#### [About this exercise]
Would you please output the lines from the one holding "subtotal: 772.00 -> 1040.00" to the end of the entries, exactly and with no others?

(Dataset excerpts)
BEGIN
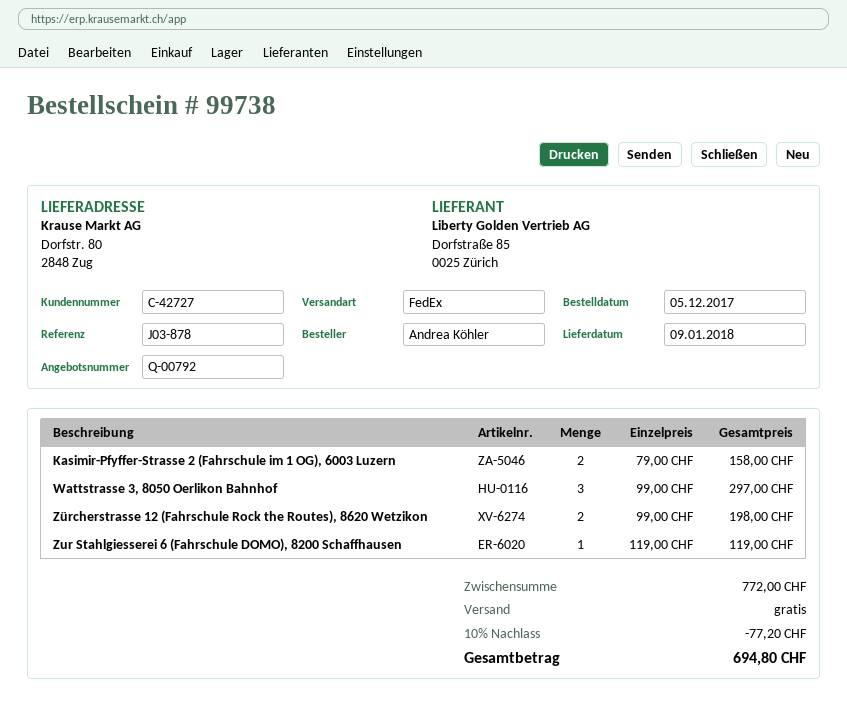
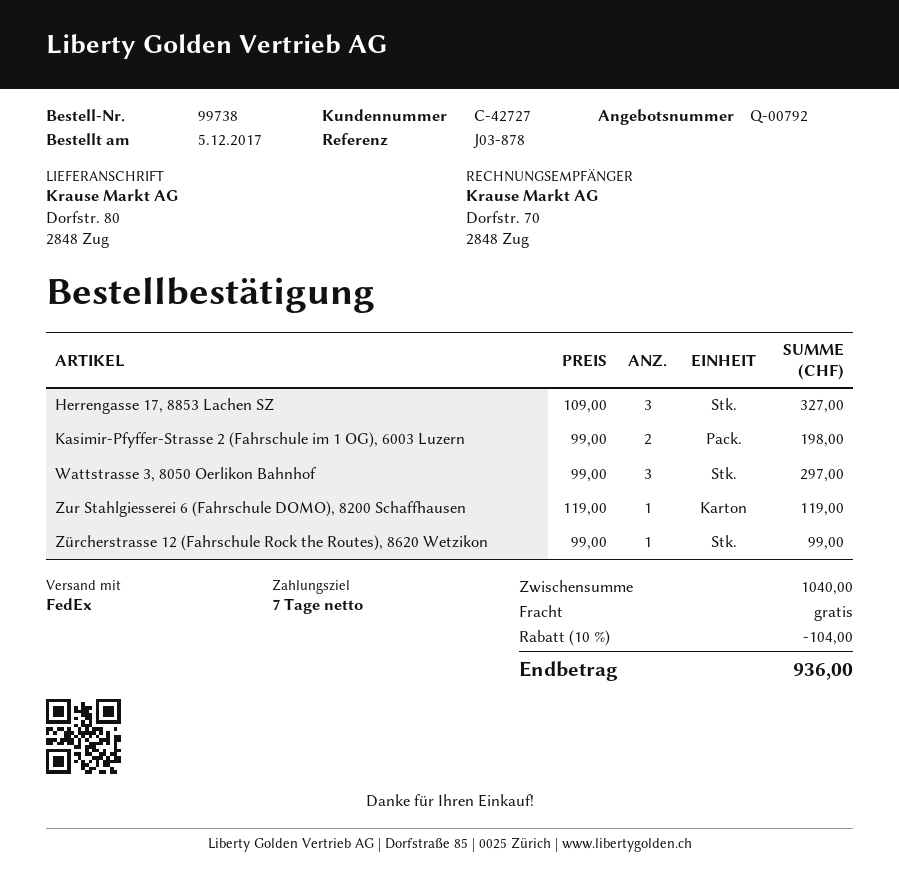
Kasimir-Pfyffer-Strasse 2 (Fahrschule im 1 OG), 6003 Luzern: 2 x 79.00 = 158.00 -> 2 x 99.00 = 198.00
Zürcherstrasse 12 (Fahrschule Rock the Routes), 8620 Wetzikon: 2 x 99.00 = 198.00 -> 1 x 99.00 = 99.00
Herrengasse 17, 8853 Lachen SZ: none -> 3 x 109.00 = 327.00
subtotal: 772.00 -> 1040.00
discount: 10% = 77.20 -> 10% = 104.00
total: 694.80 -> 936.00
END
#### [Response below]
subtotal: 772.00 -> 1040.00
discount: 10% = 77.20 -> 10% = 104.00
total: 694.80 -> 936.00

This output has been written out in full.